Alleged schematics for an “iPhone Pro” leaked this week, lending further credence to the idea that the next generation of iPhones will include a dual camera.
After spending some time with the Huawei P9, a new Chinese smartphone with a dual camera not sold in the US, I strongly suspect it represents our first look at how a dual-camera iPhone would work.
Here’s what you need to understand.
There are basically two ways to go about building a dual-camera smartphone.
The first, embodied by the disappointing LG G5, involves two lenses of different focal lengths. That way you can shoot effectively at multiple optical zoom levels. Unfortunately, the G5 went for “wide angle” and “wider angle” with its two cameras, reducing the technology to a somewhat boring gimmick.
A more useful option would include a standard wide-angle and a mid-range 50mm or 85mm lens, but that would likely result in a large hump on the back of the iPhone, which is an unlikely choice. Down the road, there’s a good chance we’ll see long, folded lenses in smartphones. But it seems highly unlikely that that’s the route Apple will go at such an early stage.
The Huawei P9 embodies the second route for dual-camera technology, and the one I strongly suspect we’ll see on the iPhone 7 if it does indeed include a dual camera.
The P9 includes two cameras with lenses of the exact same focal length. One has a monochrome sensor, and the other a full-colour sensor. Huawei claims the two cameras work together to produce sharper images with greater contrast; the verdict is still out on that front. But having two cameras on the back gives the camera an even more interesting and exciting power, one that I’d bet money will turn up on the iPhone 7 if it truly does have two lenses.
Since the P9 has two cameras set a small distance apart, it can see depth. (Your eyes see depth for the same reason.) It then, in “wide aperture mode” on the camera, will record that depth information.
(Aperture is a measure of the width of the hole in the lens through which light enters. Wider apertures allow in more light and lead to nice, soft blurs on subjects not in focus)
The P9 uses that depth information to allow you to change focus after the fact within the confines of the original narrowish-aperture shot, and then simulate the blur effects of a wide-aperture DSLR lens.
Look how I used that mode to correct the focus on this shot:
Now look how I blurred out the background:
As you can see, the software and hardware at work here are imperfect, but very powerful.

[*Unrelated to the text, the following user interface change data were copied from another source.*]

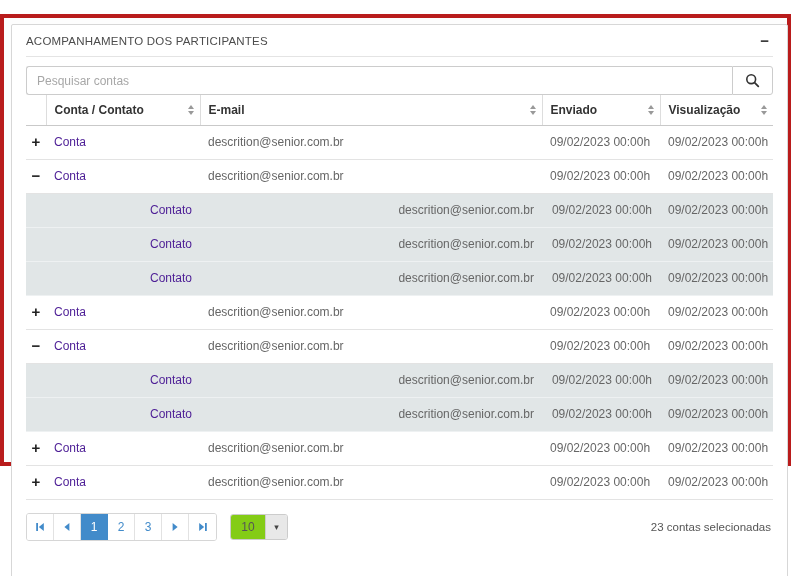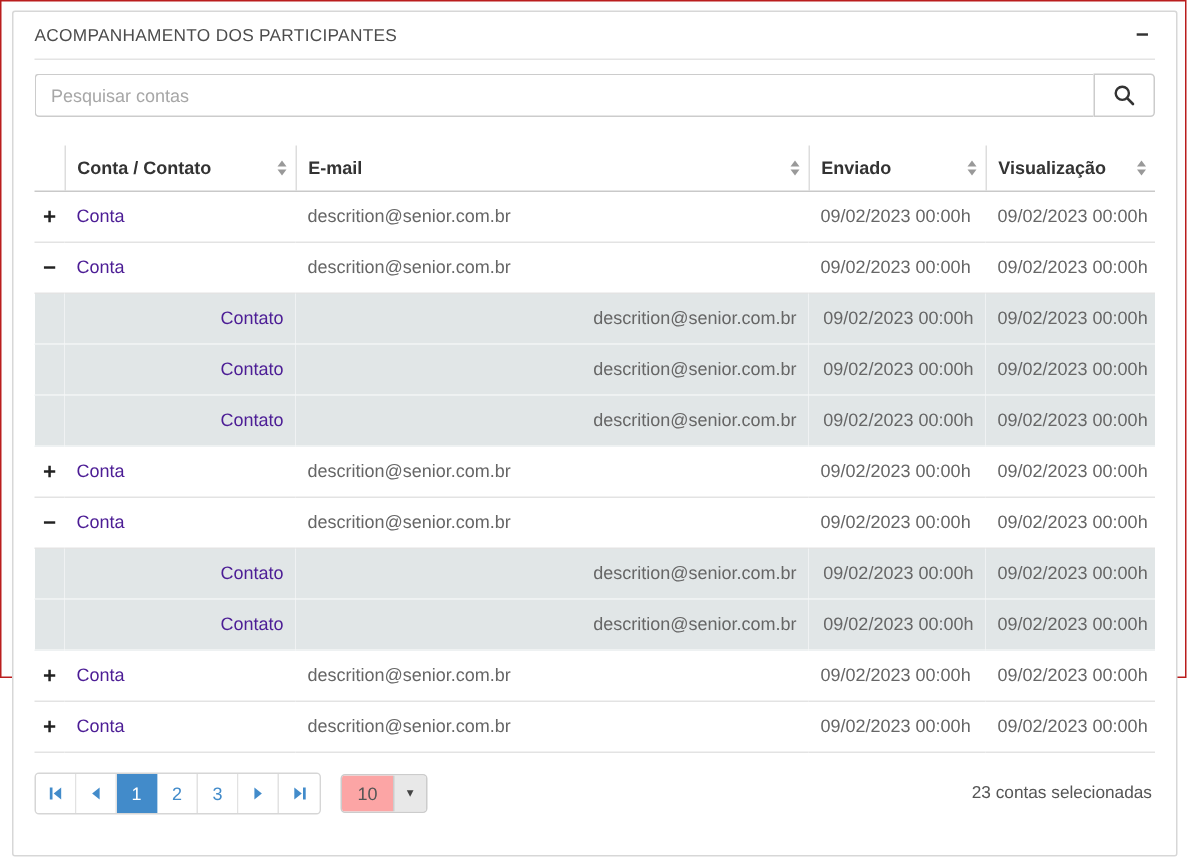--- a/index.html
+++ b/index.html
@@ -10,9 +10,9 @@
     overflow: hidden;
   }
   .frame {
-    position: absolute; left: 0; top: 0;
+    position: absolute; left: 0; top: 14px;
     width: 791px; height: 452px;
-    border: 1px solid #b91c1c;
+    border: 4px solid #b91c1c;
     background: #fdfdfd;
   }
   .card {

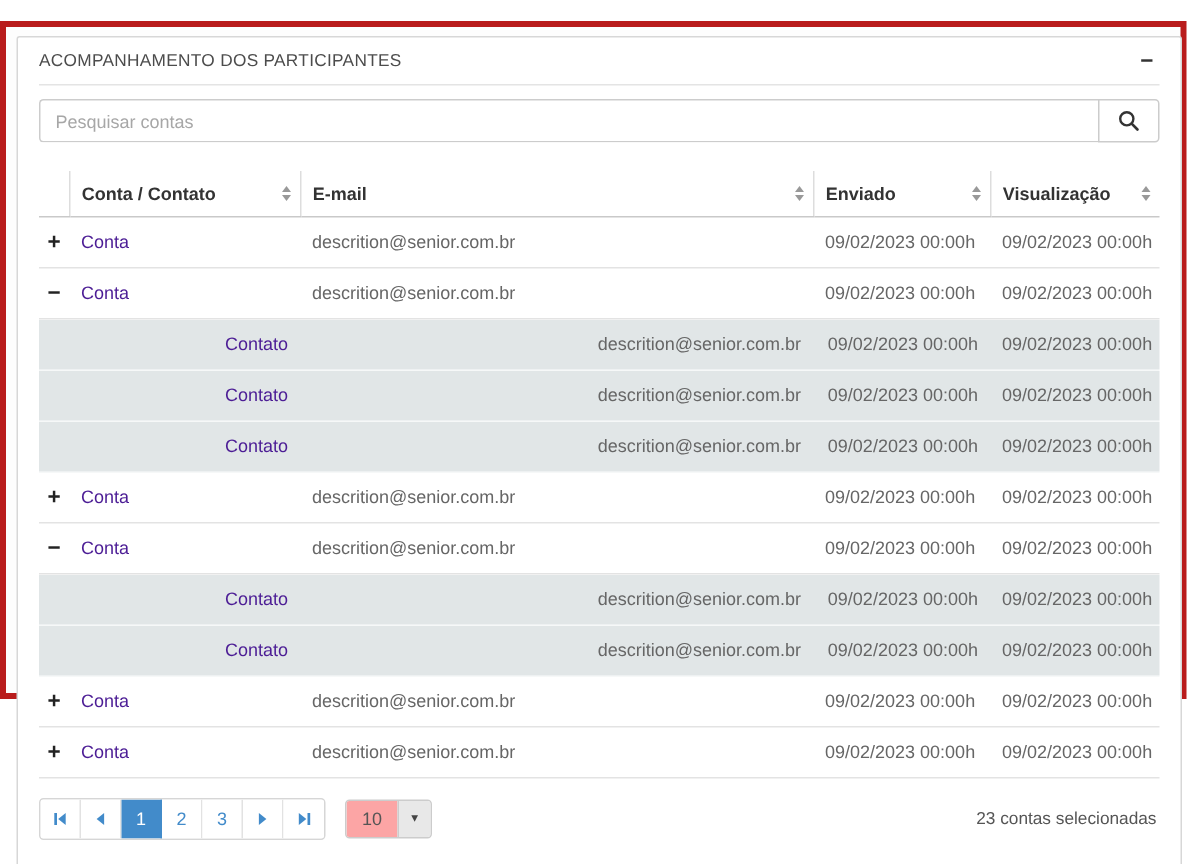--- a/index.html
+++ b/index.html
@@ -52,7 +52,7 @@
     display: flex; align-items: center; justify-content: center;
   }
   
-  .table-wrap { margin-top: 19px; }
+  .table-wrap { }
   table { width: 100%; border-collapse: collapse; table-layout: fixed; font-size: 12px; }
   col.c-expand { width: 20px; }
   col.c-name   { width: 154px; }

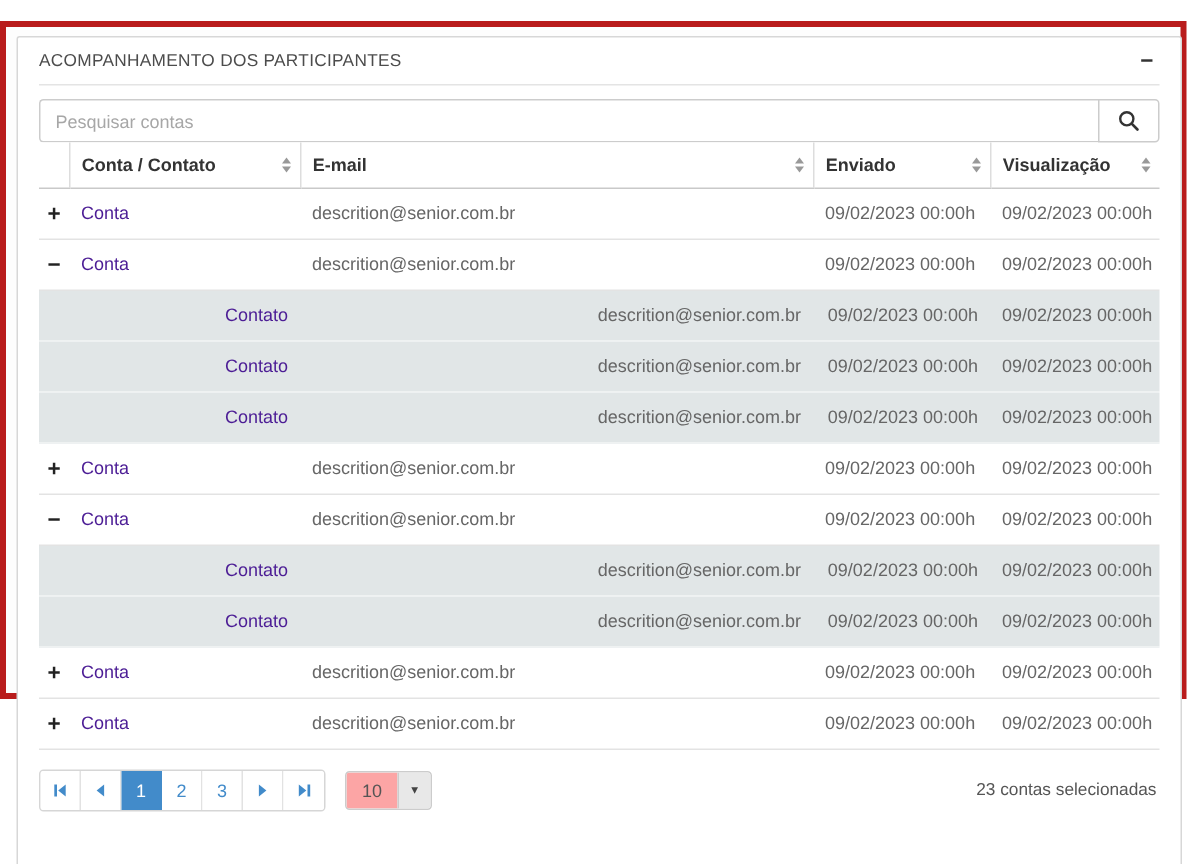--- a/index.html
+++ b/index.html
@@ -107,7 +107,7 @@
   }
   .size-val {
     width: 34px; display: flex; align-items: center; justify-content: center;
-    background: #fca5a5; color: #555; font-size: 12px;
+    background: #84cc16; color: #555; font-size: 12px;
   }
   .size-caret {
     width: 22px; background: #e8e8e8; border-left: 1px solid #cccccc;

It seems extremely likely that Apple would build a similar function into a dual-camera smartphone. However, based on Apple’s history of producing stripped-down, simplified camera apps, I’d expect it to integrate much more naturally than the Huawei system currently does:
My guess is (and at this point we’re well in the weeds of speculation) that a dual-lens iPhone would integrate depth information in a similar way to how it now does Live Photos, where it makes very little difference in your shooting but is easy to manipulate and access if it interests you. I expect it to allow you to adjust focus in a much more natural way than the P9, and include a more limited, natural-looking version of the aperture effect.
But for now we’ll just have to wait and see.